I put on yesterday’s jeans and sweatshirt and ran to the bus stop. I was a mess. My head hurt, my tousled hair was blowing in the Besancon wind, and my stomach was gurgling. Still, I walked into the classroom at 8:36 am, congratulating myself that I had arrived before the French professor, which was not a difficult accomplishment.
I surveyed the room to find an open seat around the horseshoe shaped table, finding one close to the door. As I sat down and put the textbooks on the table, I couldn’t believe my eyes. Directly across from me sat the most beautiful woman in the world. Our eyes made brief contact, and then I self-consciously averted my glance and ran fingers through my unkempt hair in a lame attempt to straighten and beautify.
Years later I would read about chaos theory, and how seemingly insignificant and random events shape our lives. This was chaos theory backwards -- an opportunity gone awry. Disheveled, unshaven, unshowered, shabbily attired in wrinkled day-old jeans and sweatshirt, hungover and glassy-eyed. Lisamarie, sitting within perfect eye contact, fresh, stylish, and starry eyed, looking beautiful as always. This was our first encounter since the cafeteria euphoria three months earlier, and I blew it.
***************
I was never late for that class again. Or disheveled. The highlight of the week was sitting across from Lisamarie, and stealing a furtive glance now and then. Toward the end of the semester, I even gathered the courage to see if Lisamarie wanted to stop for tea or coffee on the route home. She accepted, although she vigorously refused to speak English, determined to hone her French speaking skills.
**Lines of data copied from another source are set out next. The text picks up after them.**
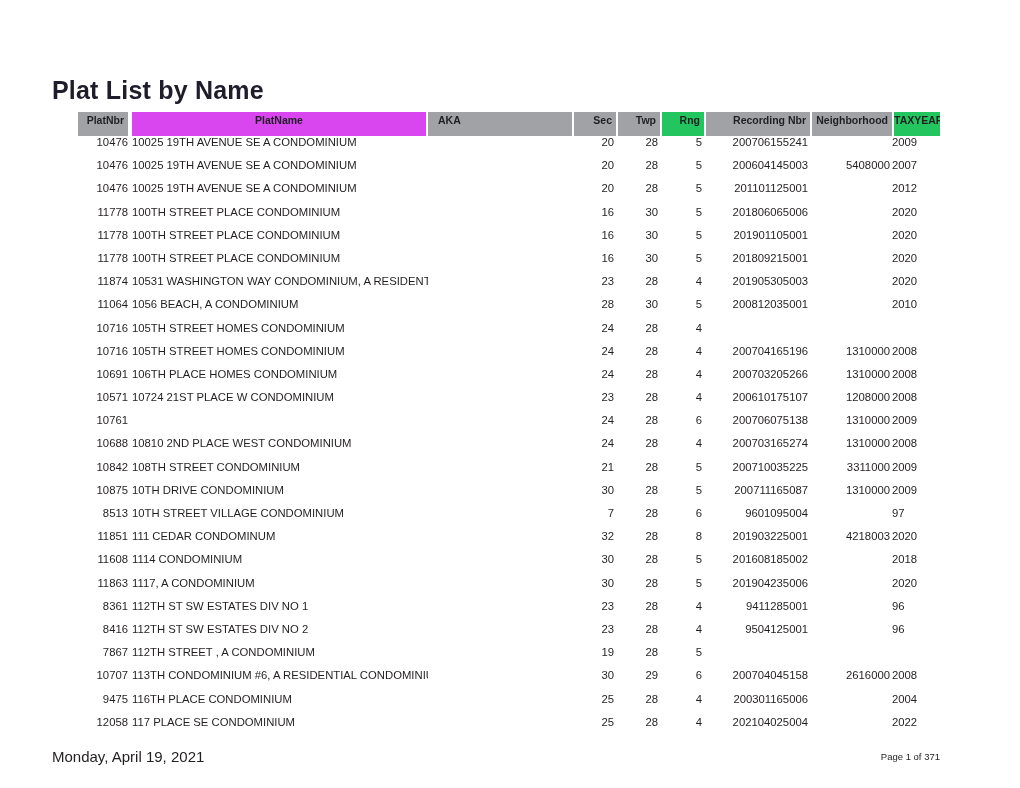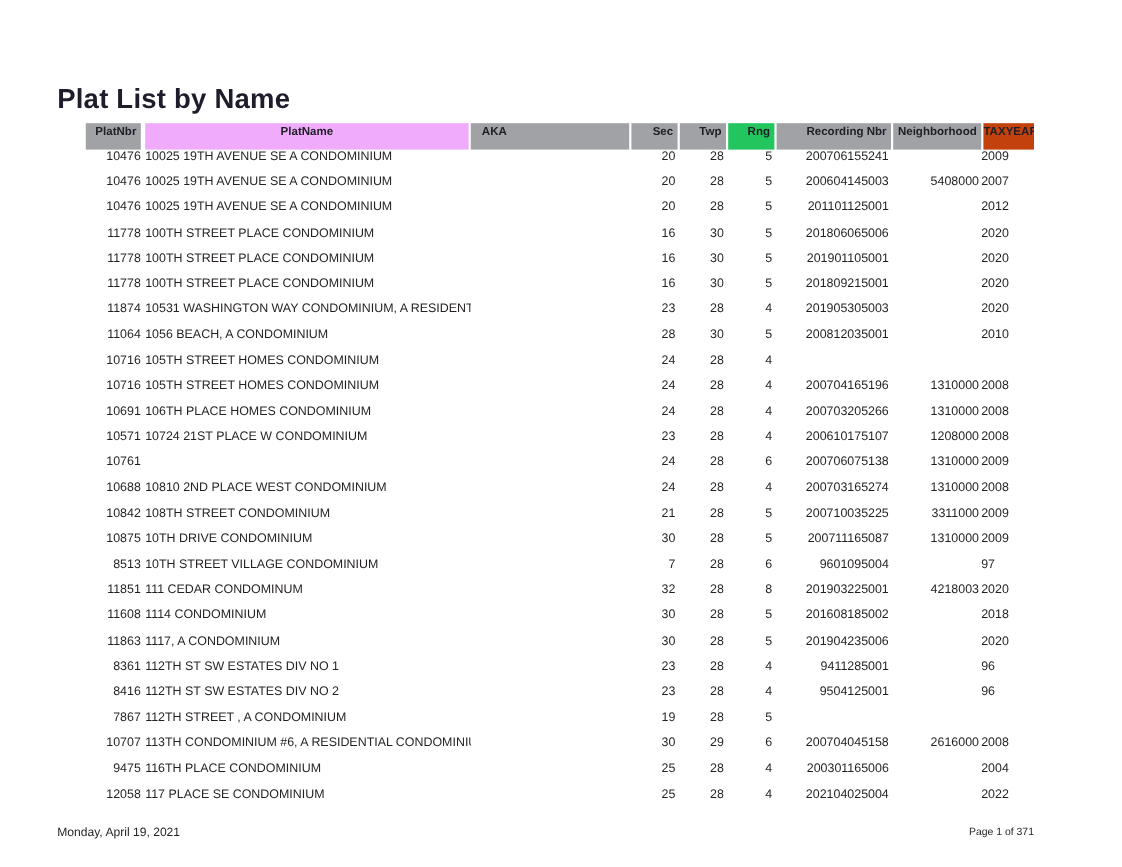--- a/index.html
+++ b/index.html
@@ -118,21 +118,21 @@
     position: absolute;
     left: 52px;
     top: 750px;
     width: 888px;
     height: 14px;
   }
   .footer-date {
     position: absolute;
     left: 0;
     top: 0;
-    font-size: 11px;
+    font-size: 15px;
     line-height: 14px;
     color: #231f20;
     white-space: nowrap;
     text-align: center;
   }
   .footer-page {
     position: absolute;
     right: 0;
     top: 0;
     font-size: 9.5px;
@@ -146,28 +146,28 @@
 <body>
 
 <div class="page">
 
   <div class="report-title">Plat List by Name</div>
 
   <div class="table">
 
     <div class="header-row">
       <div class="hcell h-platnbr ralign" style="background: rgb(160, 162, 165);">PlatNbr</div>
-      <div class="hcell h-platname calign" style="background: #f0abfc;">PlatName</div>
+      <div class="hcell h-platname calign" style="background: #d946ef;">PlatName</div>
       <div class="hcell h-aka lalign" style="background: rgb(160, 162, 165);">AKA</div>
       <div class="hcell h-sec ralign" style="background: rgb(160, 162, 165);">Sec</div>
       <div class="hcell h-twp ralign" style="background: rgb(160, 162, 165);">Twp</div>
       <div class="hcell h-rng ralign" style="background: #22c55e;">Rng</div>
       <div class="hcell h-recordingnbr ralign" style="background: rgb(160, 162, 165);">Recording Nbr</div>
       <div class="hcell h-neighborhood ralign" style="background: rgb(160, 162, 165);">Neighborhood</div>
-      <div class="hcell h-taxyear ralign" style="background: #c2410c;">TAXYEAR</div>
+      <div class="hcell h-taxyear ralign" style="background: #22c55e;">TAXYEAR</div>
     </div>
 
     <div class="rows" id="table-rows">
         <div class="row">
           <div class="cell c-platnbr">10476</div>
           <div class="cell c-platname">10025 19TH AVENUE SE A CONDOMINIUM</div>
           <div class="cell c-aka"></div>
           <div class="cell c-sec">20</div>
           <div class="cell c-twp">28</div>
           <div class="cell c-rng">5</div>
Then, what should have happened long before, eventually happened. I began to know Lisamarie as a real person, with all the dreams, aspirations, unanswered questions, and challenges that we all encounter. Near the end of the school year, we shared a quiet picnic on the banks of the Doubs River, basking in the May sun, quaffing good French wine, eating a selection of fruit, cheeses and bread, and swapping stories of our lives – in English, even. Lisamarie became a friend, and not this imaginary vision I had built in my mind.
We kept in touch for a few months after we returned to the States, but then our lives inevitably took their respective turns and, not surprisingly, we eventually lost contact.
Until this month. Thirty-two years after the “Picnic on the Doubs”, Lisamarie and I exchanged a series of e-mails. It was really nice to connect with her and travel down Memory Lane. She is doing well and is leading a fulfilling artistic life.
Even though our lives have been separated by time, place, and lack of communication for thirty-two years, and will continue to travel divergent paths, the more important common denominator continues to bind -- namely, the sharing of a noteworthy period in our existence.
Thank you, Lisamarie, for the memories.